МЕТОД 5

Данный метод (обычно называемый биуретовым методом количественного определения) основан на взаимодействии двухвалентного иона меди (Cu²⁺) с белком в щелочной среде, что приводит к появлению максимума поглощения при длине волны 545 нм. Метод обнаруживает минимальное различие между равными количествами иммуноглобулиновых и альбуминовых образцов. Прибавление натрия гидроксида и биуретового реактива в виде комбинированного реактива, недостаточное перемешивание после прибавления натрия гидроксида или продолжительный период времени между прибавлением натрия гидроксида и биуретового реактива завышают значения оптической плотности иммуноглобулиновых образцов по сравнению с альбуминовыми образцами. Метод с трихлоруксусной кислотой, используемый для минимизации влияния мешающих веществ, также может быть применен для определения содержания белка в испытуемых образцах при концентрациях ниже 500 мкг/мл.

Для приготовления всех буферных растворов и реактивов, применяемых в данном методе, используют воду дистиллированную P.

Испытуемый раствор. Готовят раствор испытуемого образца в растворе 9 г/л натрия хлорида P с концентрацией белка в пределах интервала концентраций калибровочной кривой.

Растворы сравнения. Готовят раствор соответствующего стандартного образца белка в растворе 9 г/л натрия хлорида P. Порции полученного раствора разводят раствором 9 г/л натрия хлорида P для получения не менее трех растворов сравнения с концентрациями белка, равномерно распределенными в интервале от 0,5 мг/мл до 10 мг/мл.

Контрольный раствор. Раствор 9 г/л натрия хлорида P.

Биуретовый реактив. 3,46 г меди (II) сульфата P растворяют в 10 мл горячей воды дистиллированной P и охлаждают (раствор А). 34,6 г натрия цитрата P и 20,0 г натрия карбоната безводного P растворяют в 80 мл горячей воды дистиллированной P и охлаждают (Б). Смешивают растворы А и Б и доводят водой дистиллированной P до объема 200 мл. Используют полученный раствор в течение шести месяцев. Реактив нельзя использовать, если он становится мутным или образуется осадок.

Методика. К 1 объему испытуемого раствора прибавляют равный объем раствора 60 г/л натрия гидроксида P и перемешивают. Тотчас добавляют биуретовый реактив в количестве, равном 0,4 объема испытуемого раствора, и быстро перемешивают. Выдерживают при температуре от 15 °C до 25 °C не менее 15 мин. В течение 90 мин после прибавления биуретового реактива измеряют оптические плотности (2.1.2.24) растворов сравнения и испытуемого раствора при длине волны 545 нм, используя контрольный раствор в качестве компенсационного раствора. Мутные растворы или растворы с осадком непригодны для определения концентрации белка.

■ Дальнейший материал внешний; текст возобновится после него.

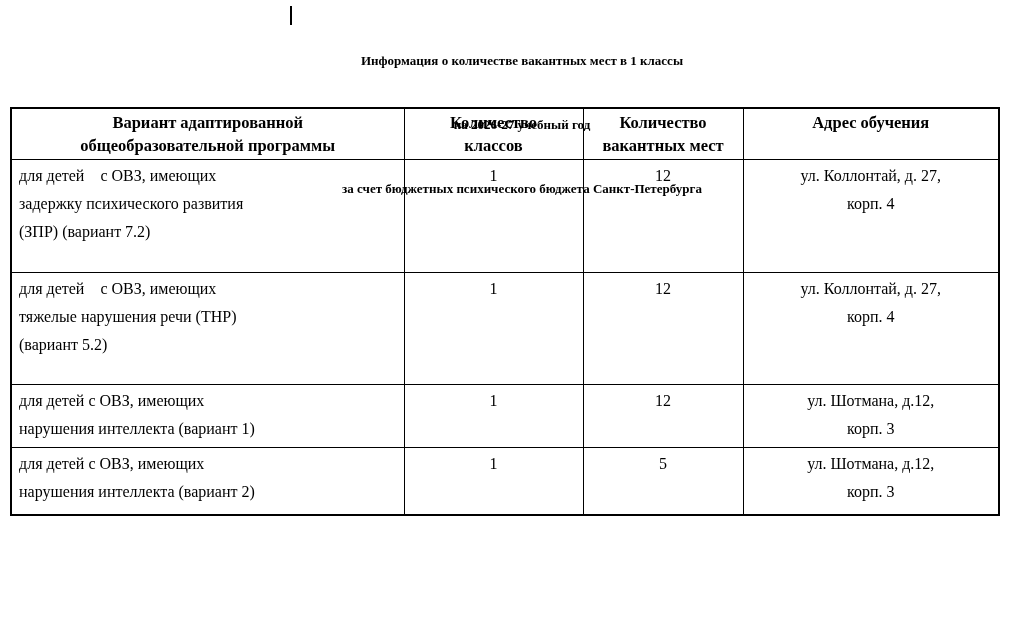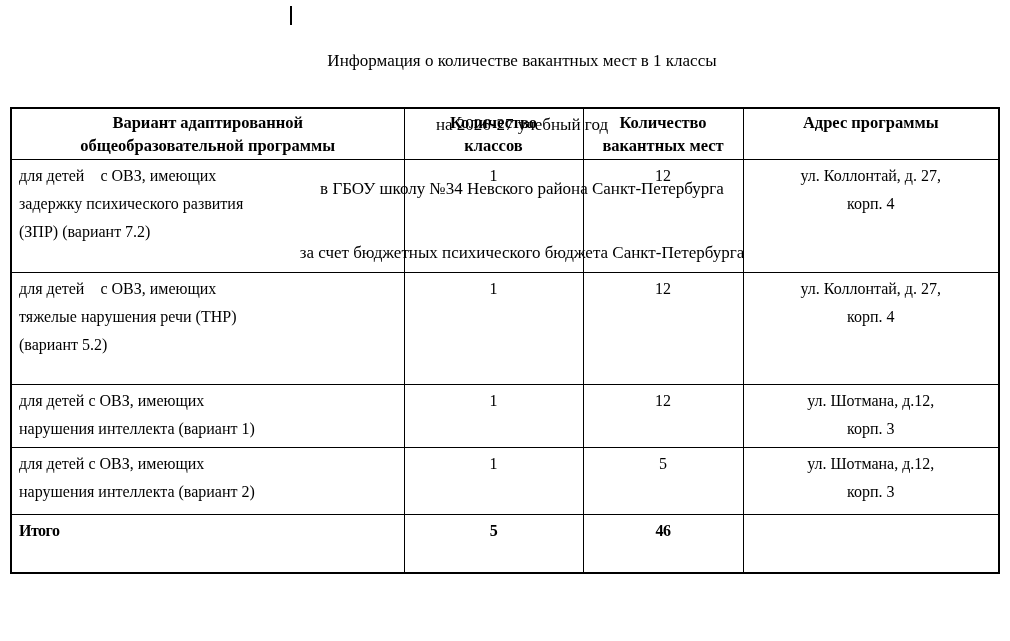--- a/index.html
+++ b/index.html
@@ -25,22 +25,22 @@
     background: #000000;
   }
   .title-block {
     position: absolute;
     top: 7px;
     left: 0;
     width: 1010px;
     box-sizing: border-box;
     padding-left: 34px;
     text-align: center;
-    font-weight: normal;
-    font-size: 17px;
+    font-weight: bold;
+    font-size: 13px;
     line-height: 21.4px;
     white-space: pre-wrap;
   }
   table.vacancy-table {
     position: absolute;
     left: 10px;
     top: 107px;
     width: 988px;
     table-layout: fixed;
     border-collapse: collapse;
@@ -88,40 +88,39 @@
 </head>
 <body>
 
 <div class="page">
 
   <div class="text-caret"></div>
 
   <div class="title-block">
     <div>Информация о количестве вакантных мест в 1 классы</div>
     <div>на 2026-27 учебный год</div>
-    <div>в ГБОУ школу №34 Невского района Санкт-Петербурга</div>
     <div>за счет бюджетных психического бюджета Санкт-Петербурга</div>
   </div>
 
   <table class="vacancy-table">
     <colgroup>
       <col style="width:393px">
       <col style="width:179px">
       <col style="width:160px">
       <col style="width:256px">
     </colgroup>
     <tbody>
       <tr class="h-header">
         <th>Вариант адаптированной
 общеобразовательной программы</th>
         <th>Количество
 классов</th>
         <th>Количество
 вакантных мест</th>
-        <th>Адрес программы</th>
+        <th>Адрес обучения</th>
       </tr>
 
       <tr class="h-r1">
         <td class="program-col">для детей    с ОВЗ, имеющих
 задержку психического развития
 (ЗПР) (вариант 7.2)</td>
         <td class="num-col">1</td>
         <td class="num-col">12</td>
         <td class="addr-col">ул. Коллонтай, д. 27,
 корп. 4</td>
@@ -149,22 +148,16 @@
       <tr class="h-r4">
         <td class="program-col">для детей с ОВЗ, имеющих
 нарушения интеллекта (вариант 2)</td>
         <td class="num-col">1</td>
         <td class="num-col">5</td>
         <td class="addr-col">ул. Шотмана, д.12,
 корп. 3</td>
       </tr>
 
 
-      <tr class="h-total total-row">
-        <td class="program-col condensed">Итого</td>
-        <td class="num-col condensed">5</td>
-        <td class="num-col condensed">46</td>
-        <td class="addr-col"></td>
-      </tr>
     </tbody>
   </table>
 
 </div>
 
 </body></html>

Расчеты. Зависимость оптической плотности от концентрации белка имеет почти линейный характер в рамках указанного интервала концентрации белка для растворов сравнения. Строят график зависимости оптических плотностей растворов сравнения от концентраций белка и, используя линейную регрессию, строят калибровочную кривую. Рассчитывают коэффициент корреляции для калибровочной кривой. Система считается пригодной, если линейная зависимость имеет коэффициент корреляции не менее 0,99. На основании калибровочной кривой и оптической плотности испытуемого раствора определяют концентрацию белка в испытуемом растворе.

Мешающие вещества. Для минимизации влияния мешающих веществ белок может быть осажден из испытуемого образца следующим образом: к 1 объему раствора испытуемого образца прибавляют 0,1 объема раствора 500 г/л трихлоруксусной кислоты P, удаляют надосадочную жидкость и растворяют осадок в небольшом объеме 0,5 M раствора натрия гидроксида. Полученный раствор используют для приготовления испытуемого раствора.